Most pretrained models use ImageNet statistics. Always use these for transfer learning!

In [None]:
# ImageNet statistics (RGB order!)
IMAGENET_MEAN = np.array([0.485, 0.456, 0.406])
IMAGENET_STD = np.array([0.229, 0.224, 0.225])

print("ImageNet Mean (RGB):", IMAGENET_MEAN)
print("ImageNet Std (RGB):", IMAGENET_STD)

In [None]:
# Convert BGR to RGB
image_rgb = cv2.cvtColor(image, cv2.COLOR_BGR2RGB)

# First normalize to [0, 1]
image_norm = image_rgb.astype(np.float32) / 255.0

# Then standardize with ImageNet stats
image_standardized = (image_norm - IMAGENET_MEAN) / IMAGENET_STD

print(f'ImageNet standardized mean: {image_standardized.mean():.6f}')
print(f'ImageNet standardized std: {image_standardized.std():.6f}')
print(f'ImageNet standardized range: {image_standardized.min():.2f} to {image_standardized.max():.2f}')

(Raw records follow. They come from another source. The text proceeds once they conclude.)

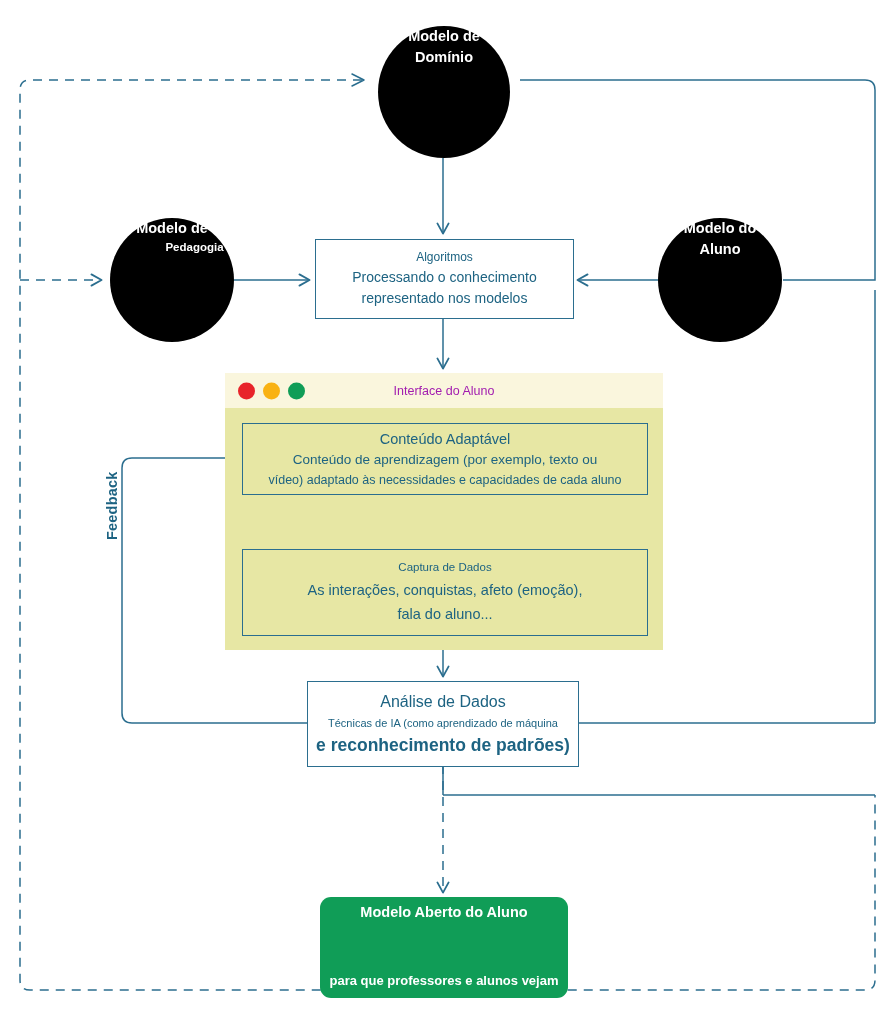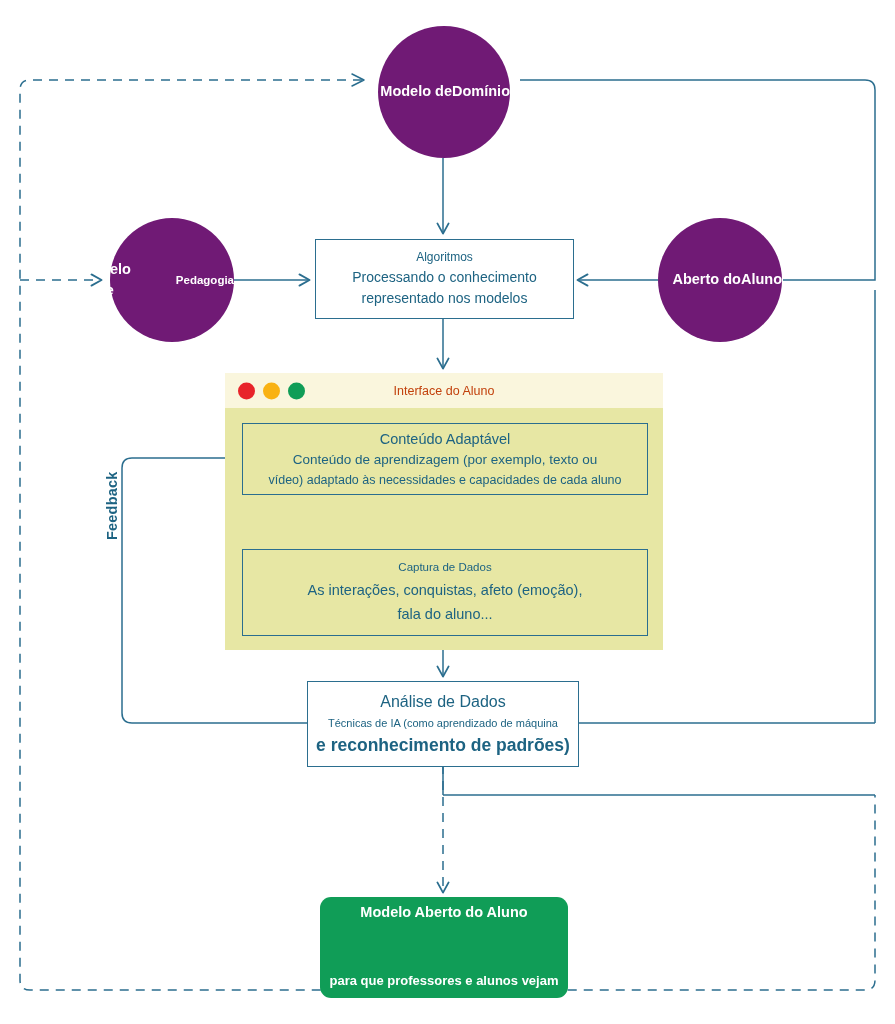"Modelo de" .circle { background: #701a75 -> #000000; flex-direction: row -> column; justify-content: flex-end -> flex-start }
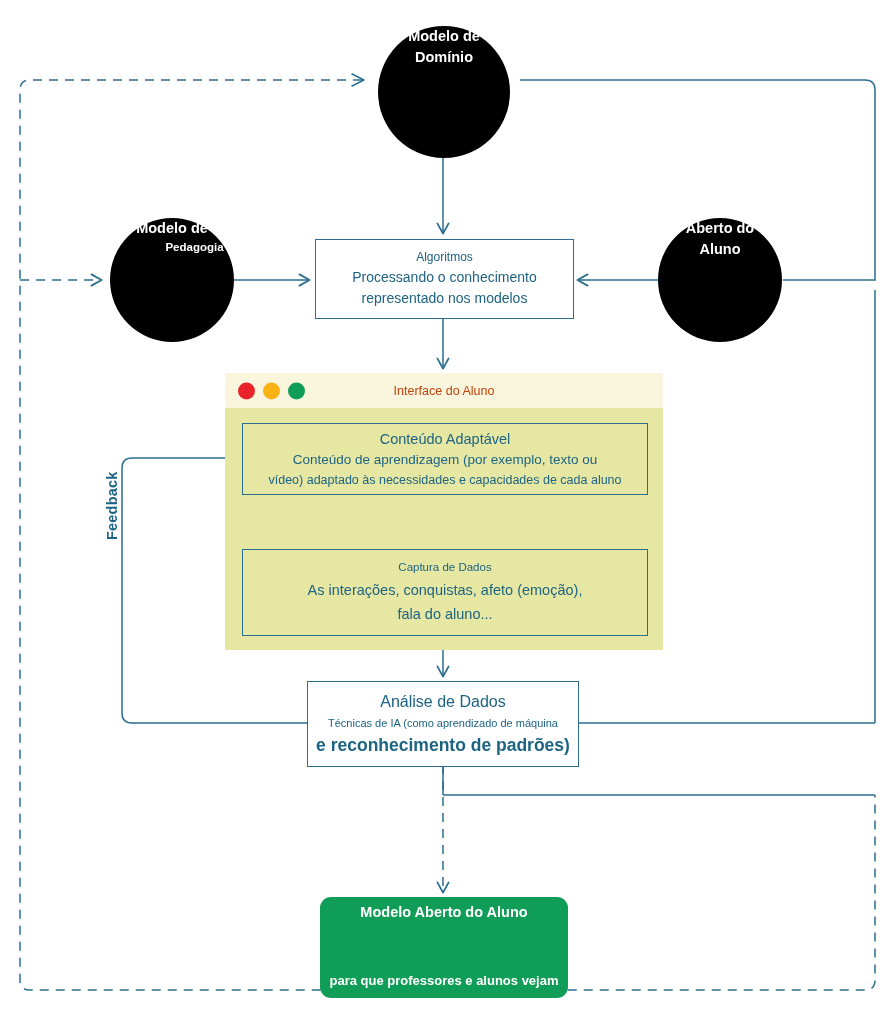"Aberto do" span.l1 { text: Aberto -> Modelo }
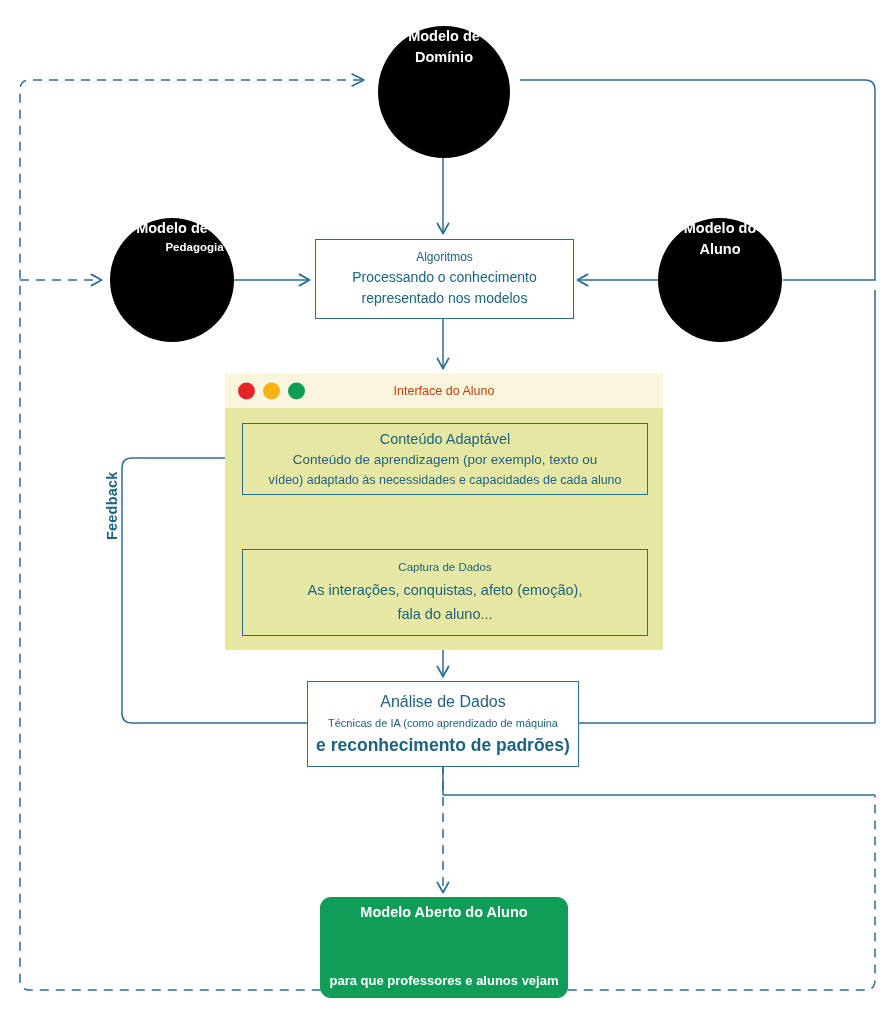"Interface do Aluno" #win-title { color: #c2410c -> #a21caf }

## 4. Preprocessing Pipeline Function

In [None]:
def preprocess_image(image_path, method='imagenet', resize=(224, 224)):
    """
    Complete preprocessing pipeline for images.
    
    Args:
        image_path: Path to image
        method: 'minmax', 'zscore', or 'imagenet'
        resize: Target size (width, height)
    
    Returns:
        Preprocessed image as numpy array
    """
    # Load image
    image = cv2.imread(image_path)
    if image is None:
        raise ValueError(f"Could not load image: {image_path}")
    
    # Convert BGR to RGB
    image = cv2.cvtColor(image, cv2.COLOR_BGR2RGB)
    
    # Resize
    if resize:
        image = cv2.resize(image, resize)
    
    # Convert to float
    image = image.astype(np.float32)
    
    # Apply normalization
    if method == 'minmax':
        image = image / 255.0
    
    elif method == 'minmax_neg':
        image = (image / 127.5) - 1.0
    
    elif method == 'zscore':
        mean = np.mean(image, axis=(0, 1))
        std = np.std(image, axis=(0, 1))
        image = (image - mean) / std
    
    elif method == 'imagenet':
        # Normalize to [0, 1] first
        image = image / 255.0
        # Apply ImageNet statistics
        IMAGENET_MEAN = np.array([0.485, 0.456, 0.406])
        IMAGENET_STD = np.array([0.229, 0.224, 0.225])
        image = (image - IMAGENET_MEAN) / IMAGENET_STD
    
    else:
        raise ValueError(f"Unknown method: {method}")
    
    return image

# Test the function
preprocessed = preprocess_image('sample_norm.jpg', method='imagenet')
print(f"Preprocessed shape: {preprocessed.shape}")
print(f"Preprocessed range: {preprocessed.min():.2f} to {preprocessed.max():.2f}")

## 5. Batch Preprocessing

In [None]:
def preprocess_batch(image_paths, method='imagenet', resize=(224, 224)):
    """
    Preprocess a batch of images.
    
    Returns:
        Batch as 4D numpy array: (batch_size, height, width, channels)
    """
    batch = []
    
    for path in image_paths:
        try:
            img = preprocess_image(path, method=method, resize=resize)
            batch.append(img)
        except Exception as e:
            print(f"Error processing {path}: {e}")
    
    # Stack into batch
    return np.array(batch)

# Simulate batch processing
image_paths = ['sample_norm.jpg'] * 4  # Simulate 4 images
batch = preprocess_batch(image_paths, method='imagenet')

print(f"Batch shape: {batch.shape}")  # (4, 224, 224, 3)
print(f"Batch mean: {batch.mean():.6f}")
print(f"Batch std: {batch.std():.6f}")

## Summary

You've learned:
- ✓ Min-Max normalization to [0, 1] or [-1, 1]
- ✓ Z-score standardization for mean=0, std=1
- ✓ ImageNet standardization for transfer learning
- ✓ Complete preprocessing pipelines
- ✓ Batch preprocessing for efficiency

**Key Takeaway:** Always use ImageNet statistics when using pretrained models!